Supplied material »

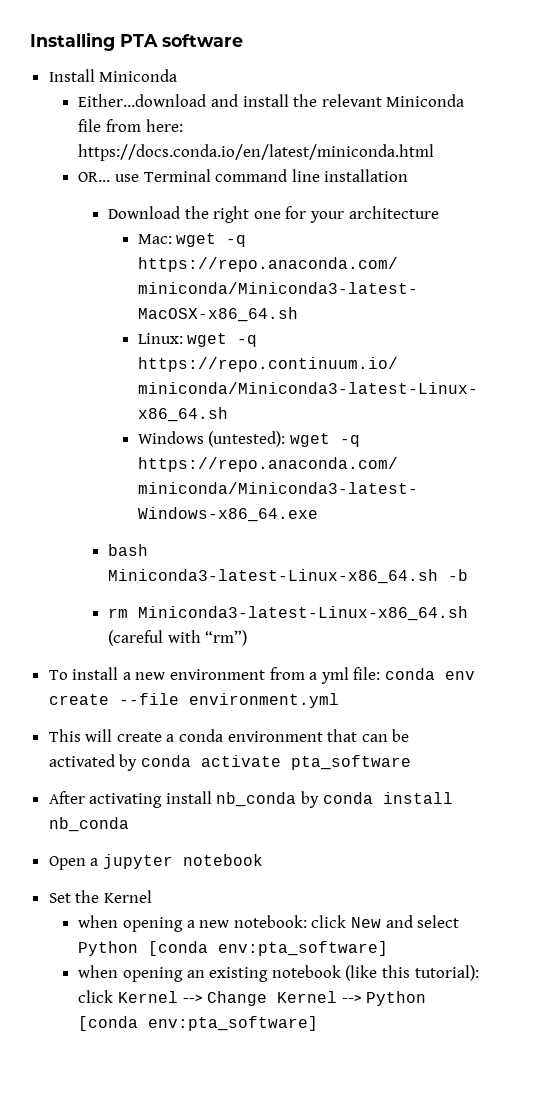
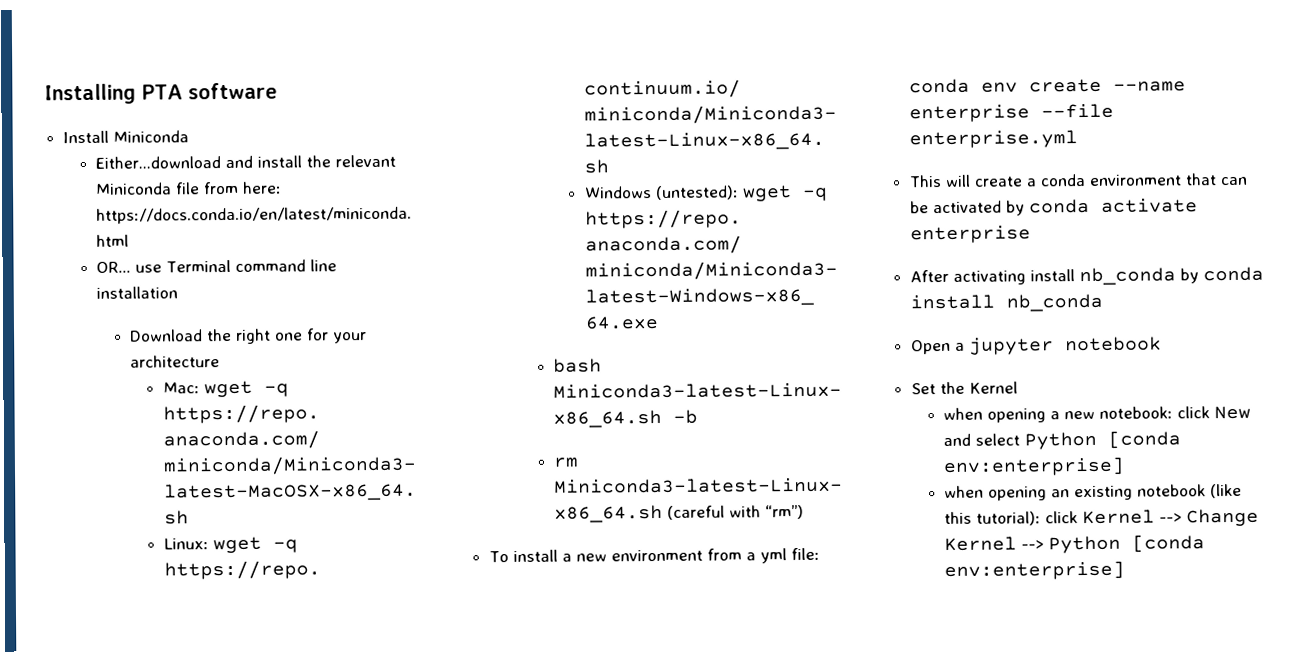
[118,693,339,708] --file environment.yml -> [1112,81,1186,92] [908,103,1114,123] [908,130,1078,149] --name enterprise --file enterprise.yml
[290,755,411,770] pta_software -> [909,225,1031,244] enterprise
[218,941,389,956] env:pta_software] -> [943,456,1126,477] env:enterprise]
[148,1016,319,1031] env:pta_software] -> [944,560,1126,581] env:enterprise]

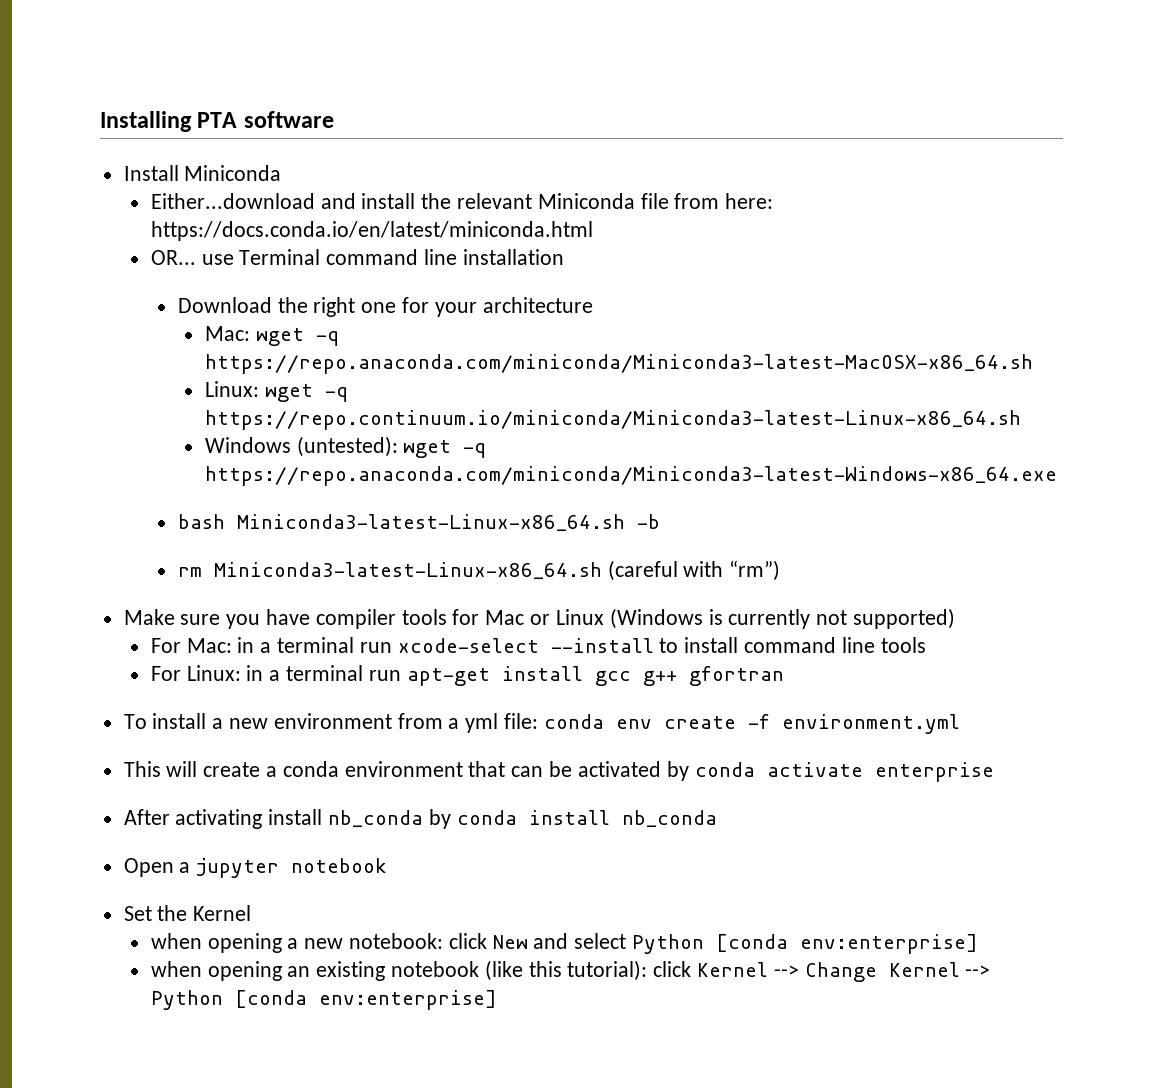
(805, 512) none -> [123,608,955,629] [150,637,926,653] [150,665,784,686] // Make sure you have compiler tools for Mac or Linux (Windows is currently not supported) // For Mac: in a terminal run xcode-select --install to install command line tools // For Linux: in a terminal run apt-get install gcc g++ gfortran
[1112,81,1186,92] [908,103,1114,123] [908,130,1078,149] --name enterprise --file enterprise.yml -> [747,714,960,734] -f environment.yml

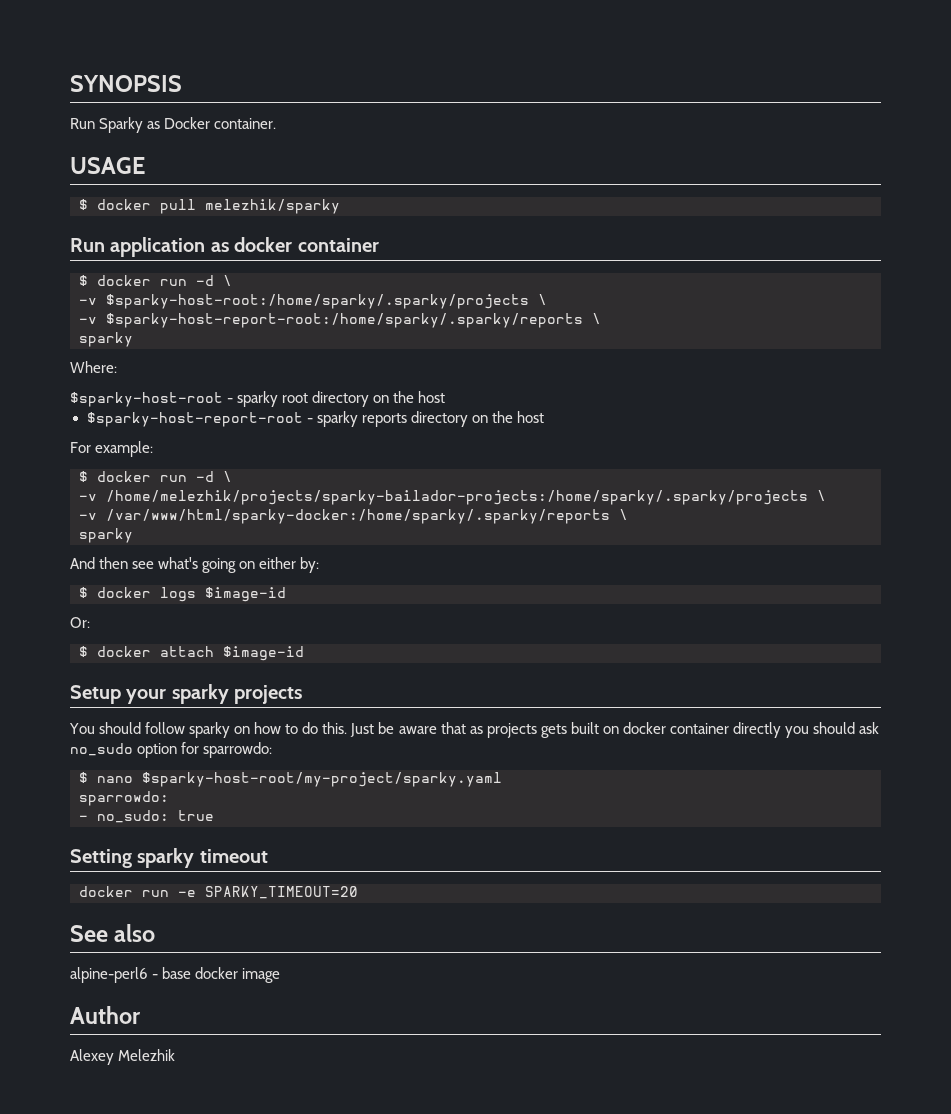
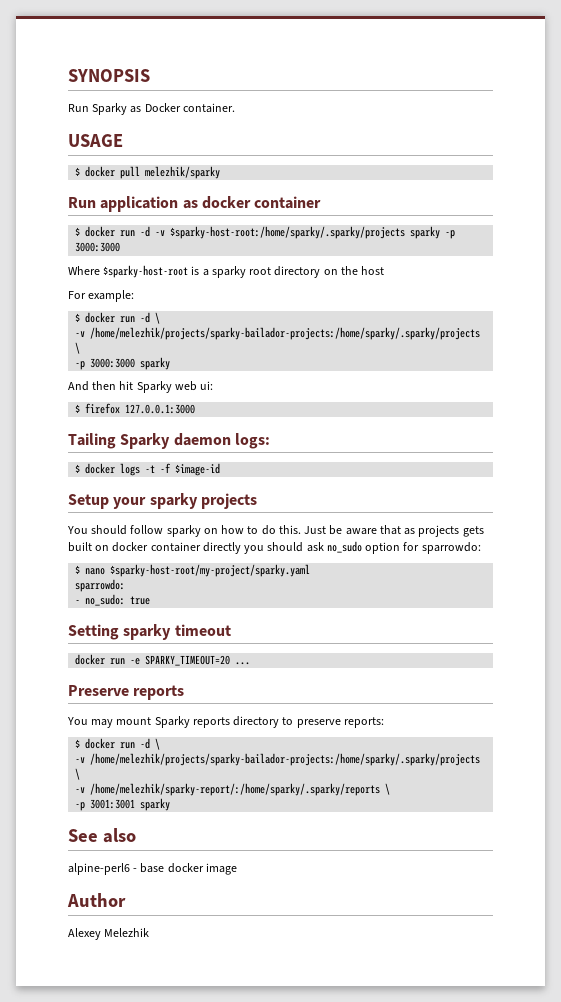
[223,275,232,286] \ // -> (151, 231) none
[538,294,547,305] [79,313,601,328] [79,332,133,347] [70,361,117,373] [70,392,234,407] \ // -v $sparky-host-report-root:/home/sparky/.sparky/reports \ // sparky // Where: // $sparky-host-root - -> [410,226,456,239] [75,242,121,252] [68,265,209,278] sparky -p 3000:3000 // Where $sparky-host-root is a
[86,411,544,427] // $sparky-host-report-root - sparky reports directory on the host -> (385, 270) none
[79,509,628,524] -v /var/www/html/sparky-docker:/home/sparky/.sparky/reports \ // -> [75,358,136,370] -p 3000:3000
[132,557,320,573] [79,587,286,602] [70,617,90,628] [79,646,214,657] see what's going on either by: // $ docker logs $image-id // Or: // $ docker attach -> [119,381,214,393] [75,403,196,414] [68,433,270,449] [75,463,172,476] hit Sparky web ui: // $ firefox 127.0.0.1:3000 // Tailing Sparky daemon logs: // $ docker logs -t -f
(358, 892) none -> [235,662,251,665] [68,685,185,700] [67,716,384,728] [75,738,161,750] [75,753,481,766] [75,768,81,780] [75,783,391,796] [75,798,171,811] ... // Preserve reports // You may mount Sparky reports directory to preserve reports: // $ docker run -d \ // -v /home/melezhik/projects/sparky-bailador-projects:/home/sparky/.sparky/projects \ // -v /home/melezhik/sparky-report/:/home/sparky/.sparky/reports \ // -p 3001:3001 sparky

Work required » Retype the line containing "[75,358,136,370] -p 3000:3000" and each line after it through the end of the listing, exactly, leaving out everything else.

Your response »
[79,509,628,524] -v /var/www/html/sparky-docker:/home/sparky/.sparky/reports \ // -> [75,358,136,370] -p 3000:3000
[132,557,320,573] [79,587,286,602] [70,617,90,628] [79,646,214,657] see what's going on either by: // $ docker logs $image-id // Or: // $ docker attach -> [119,381,214,393] [75,403,196,414] [68,433,270,449] [75,463,172,476] hit Sparky web ui: // $ firefox 127.0.0.1:3000 // Tailing Sparky daemon logs: // $ docker logs -t -f
(358, 892) none -> [235,662,251,665] [68,685,185,700] [67,716,384,728] [75,738,161,750] [75,753,481,766] [75,768,81,780] [75,783,391,796] [75,798,171,811] ... // Preserve reports // You may mount Sparky reports directory to preserve reports: // $ docker run -d \ // -v /home/melezhik/projects/sparky-bailador-projects:/home/sparky/.sparky/projects \ // -v /home/melezhik/sparky-report/:/home/sparky/.sparky/reports \ // -p 3001:3001 sparky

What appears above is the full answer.